(MATERIAL PROVIDED Opens)

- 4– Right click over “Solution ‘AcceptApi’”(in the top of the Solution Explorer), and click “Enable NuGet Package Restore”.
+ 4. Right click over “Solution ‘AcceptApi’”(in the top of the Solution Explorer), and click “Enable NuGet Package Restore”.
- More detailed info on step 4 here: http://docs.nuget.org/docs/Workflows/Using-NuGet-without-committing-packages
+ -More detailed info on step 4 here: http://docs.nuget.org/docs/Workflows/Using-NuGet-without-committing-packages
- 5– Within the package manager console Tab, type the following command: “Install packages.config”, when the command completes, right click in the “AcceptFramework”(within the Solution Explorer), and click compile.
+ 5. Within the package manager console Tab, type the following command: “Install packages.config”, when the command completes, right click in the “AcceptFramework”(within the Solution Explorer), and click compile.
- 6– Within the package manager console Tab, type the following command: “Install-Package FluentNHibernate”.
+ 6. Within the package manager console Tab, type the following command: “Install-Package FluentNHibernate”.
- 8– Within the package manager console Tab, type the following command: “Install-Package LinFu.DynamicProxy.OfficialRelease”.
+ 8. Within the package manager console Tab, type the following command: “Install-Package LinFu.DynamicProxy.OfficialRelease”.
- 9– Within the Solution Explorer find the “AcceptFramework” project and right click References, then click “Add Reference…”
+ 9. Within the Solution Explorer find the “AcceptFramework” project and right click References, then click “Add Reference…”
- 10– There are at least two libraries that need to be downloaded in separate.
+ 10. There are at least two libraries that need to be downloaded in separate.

(MATERIAL PROVIDED Closes)

* EXERCISE REQUIREMENTS *
Show me every line in the data above that includes "Reference".

* RESPONSE TO THIS TASK *
- 9– Within the Solution Explorer find the “AcceptFramework” project and right click References, then click “Add Reference…”
+ 9. Within the Solution Explorer find the “AcceptFramework” project and right click References, then click “Add Reference…”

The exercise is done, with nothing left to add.